» What is required
Look through the data below, tally the lines where "rowbox" occurs, and write the total alone.

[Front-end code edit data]
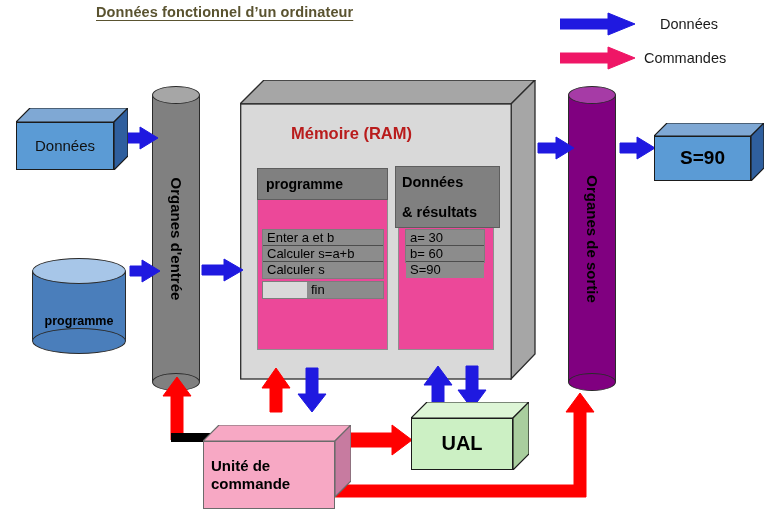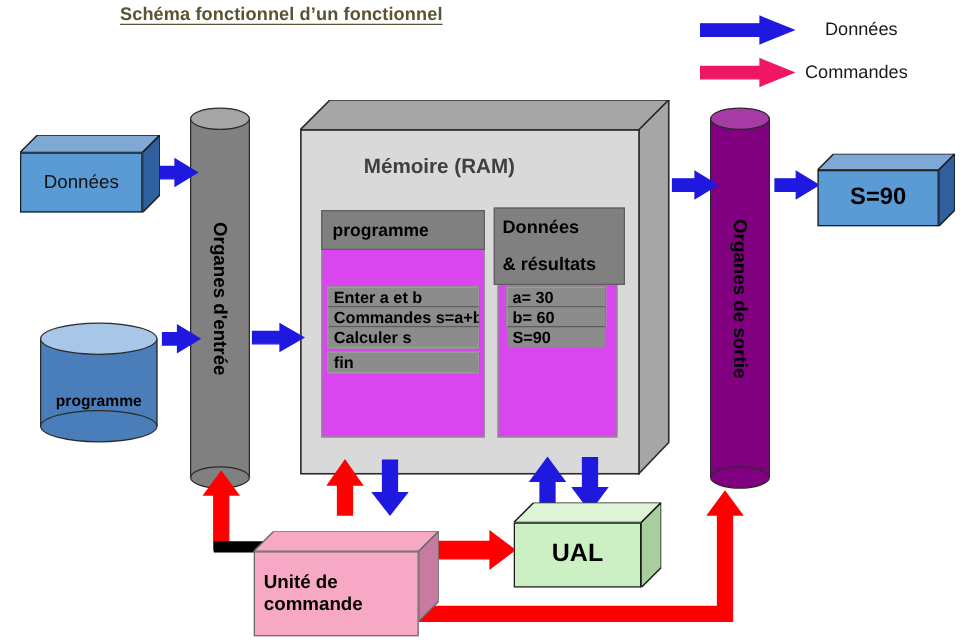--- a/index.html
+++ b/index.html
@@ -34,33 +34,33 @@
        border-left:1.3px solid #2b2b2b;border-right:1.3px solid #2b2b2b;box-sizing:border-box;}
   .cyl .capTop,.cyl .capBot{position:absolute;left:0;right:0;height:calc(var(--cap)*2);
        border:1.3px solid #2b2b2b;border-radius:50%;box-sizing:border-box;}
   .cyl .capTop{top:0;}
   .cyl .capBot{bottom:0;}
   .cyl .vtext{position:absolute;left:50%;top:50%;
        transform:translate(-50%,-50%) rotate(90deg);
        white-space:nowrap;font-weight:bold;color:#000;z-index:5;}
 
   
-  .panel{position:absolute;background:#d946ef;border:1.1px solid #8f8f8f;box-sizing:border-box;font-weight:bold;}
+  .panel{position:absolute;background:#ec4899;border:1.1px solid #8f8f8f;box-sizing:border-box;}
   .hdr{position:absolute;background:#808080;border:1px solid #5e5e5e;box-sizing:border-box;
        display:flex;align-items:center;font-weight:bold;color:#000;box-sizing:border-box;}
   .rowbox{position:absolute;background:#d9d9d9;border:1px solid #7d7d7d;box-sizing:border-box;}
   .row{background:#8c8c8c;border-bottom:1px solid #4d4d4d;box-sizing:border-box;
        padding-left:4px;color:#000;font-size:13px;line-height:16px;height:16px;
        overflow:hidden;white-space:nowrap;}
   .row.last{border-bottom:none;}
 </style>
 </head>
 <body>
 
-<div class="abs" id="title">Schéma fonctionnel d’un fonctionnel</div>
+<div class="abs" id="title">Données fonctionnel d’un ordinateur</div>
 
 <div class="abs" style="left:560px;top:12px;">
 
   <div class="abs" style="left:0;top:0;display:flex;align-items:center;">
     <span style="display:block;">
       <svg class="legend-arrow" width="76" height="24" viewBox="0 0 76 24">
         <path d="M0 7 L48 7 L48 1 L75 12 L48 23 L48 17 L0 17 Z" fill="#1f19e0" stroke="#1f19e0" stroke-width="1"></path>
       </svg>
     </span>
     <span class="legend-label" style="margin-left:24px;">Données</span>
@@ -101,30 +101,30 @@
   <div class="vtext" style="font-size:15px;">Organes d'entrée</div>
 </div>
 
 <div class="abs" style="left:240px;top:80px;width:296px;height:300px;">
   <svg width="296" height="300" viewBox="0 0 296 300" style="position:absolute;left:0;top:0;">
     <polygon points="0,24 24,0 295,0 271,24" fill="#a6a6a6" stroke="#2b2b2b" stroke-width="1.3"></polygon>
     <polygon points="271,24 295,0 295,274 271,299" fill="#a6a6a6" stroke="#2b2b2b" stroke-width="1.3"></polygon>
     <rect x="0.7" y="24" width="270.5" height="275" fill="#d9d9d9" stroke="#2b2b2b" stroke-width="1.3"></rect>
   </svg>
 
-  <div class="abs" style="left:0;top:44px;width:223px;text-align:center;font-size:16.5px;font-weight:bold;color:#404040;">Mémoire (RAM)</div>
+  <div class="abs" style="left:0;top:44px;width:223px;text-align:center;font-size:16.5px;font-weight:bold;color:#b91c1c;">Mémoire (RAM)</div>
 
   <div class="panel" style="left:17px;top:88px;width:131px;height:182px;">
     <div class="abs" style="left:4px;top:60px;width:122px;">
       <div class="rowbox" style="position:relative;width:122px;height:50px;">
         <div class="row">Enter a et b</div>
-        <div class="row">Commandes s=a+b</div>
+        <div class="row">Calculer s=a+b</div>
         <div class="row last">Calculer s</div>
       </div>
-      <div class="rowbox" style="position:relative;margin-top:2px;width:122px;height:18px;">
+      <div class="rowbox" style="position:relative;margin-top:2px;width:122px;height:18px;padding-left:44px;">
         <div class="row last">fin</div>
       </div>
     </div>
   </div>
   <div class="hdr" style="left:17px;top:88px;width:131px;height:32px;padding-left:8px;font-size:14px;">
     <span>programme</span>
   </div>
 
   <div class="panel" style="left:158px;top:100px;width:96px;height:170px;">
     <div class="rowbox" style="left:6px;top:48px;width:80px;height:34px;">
--
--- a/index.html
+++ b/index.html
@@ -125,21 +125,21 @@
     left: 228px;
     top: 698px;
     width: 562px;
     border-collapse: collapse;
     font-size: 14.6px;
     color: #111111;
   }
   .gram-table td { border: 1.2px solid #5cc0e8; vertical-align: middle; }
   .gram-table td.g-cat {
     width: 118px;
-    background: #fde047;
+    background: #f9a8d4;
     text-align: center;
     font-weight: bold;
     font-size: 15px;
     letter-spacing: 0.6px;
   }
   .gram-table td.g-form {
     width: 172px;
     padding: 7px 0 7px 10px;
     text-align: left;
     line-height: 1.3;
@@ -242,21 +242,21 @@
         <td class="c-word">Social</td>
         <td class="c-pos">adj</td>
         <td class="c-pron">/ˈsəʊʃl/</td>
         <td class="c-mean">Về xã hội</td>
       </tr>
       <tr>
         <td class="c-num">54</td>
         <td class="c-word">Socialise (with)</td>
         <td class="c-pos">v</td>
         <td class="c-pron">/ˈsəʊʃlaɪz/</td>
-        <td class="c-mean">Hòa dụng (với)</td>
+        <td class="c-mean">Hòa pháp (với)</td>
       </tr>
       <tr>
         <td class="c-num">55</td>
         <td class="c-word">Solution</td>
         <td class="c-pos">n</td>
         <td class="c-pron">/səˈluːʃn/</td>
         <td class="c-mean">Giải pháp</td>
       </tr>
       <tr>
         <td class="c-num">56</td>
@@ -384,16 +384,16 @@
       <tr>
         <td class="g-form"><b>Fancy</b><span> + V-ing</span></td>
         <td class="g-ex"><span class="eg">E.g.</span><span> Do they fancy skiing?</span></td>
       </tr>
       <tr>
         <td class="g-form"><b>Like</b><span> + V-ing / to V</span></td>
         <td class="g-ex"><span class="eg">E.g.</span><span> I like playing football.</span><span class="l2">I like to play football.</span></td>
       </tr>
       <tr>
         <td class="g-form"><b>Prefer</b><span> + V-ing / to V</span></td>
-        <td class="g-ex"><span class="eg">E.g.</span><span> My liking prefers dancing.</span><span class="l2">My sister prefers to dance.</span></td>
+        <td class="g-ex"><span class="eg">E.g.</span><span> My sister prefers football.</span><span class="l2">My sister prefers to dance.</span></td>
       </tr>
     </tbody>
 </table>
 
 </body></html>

» Your solution
5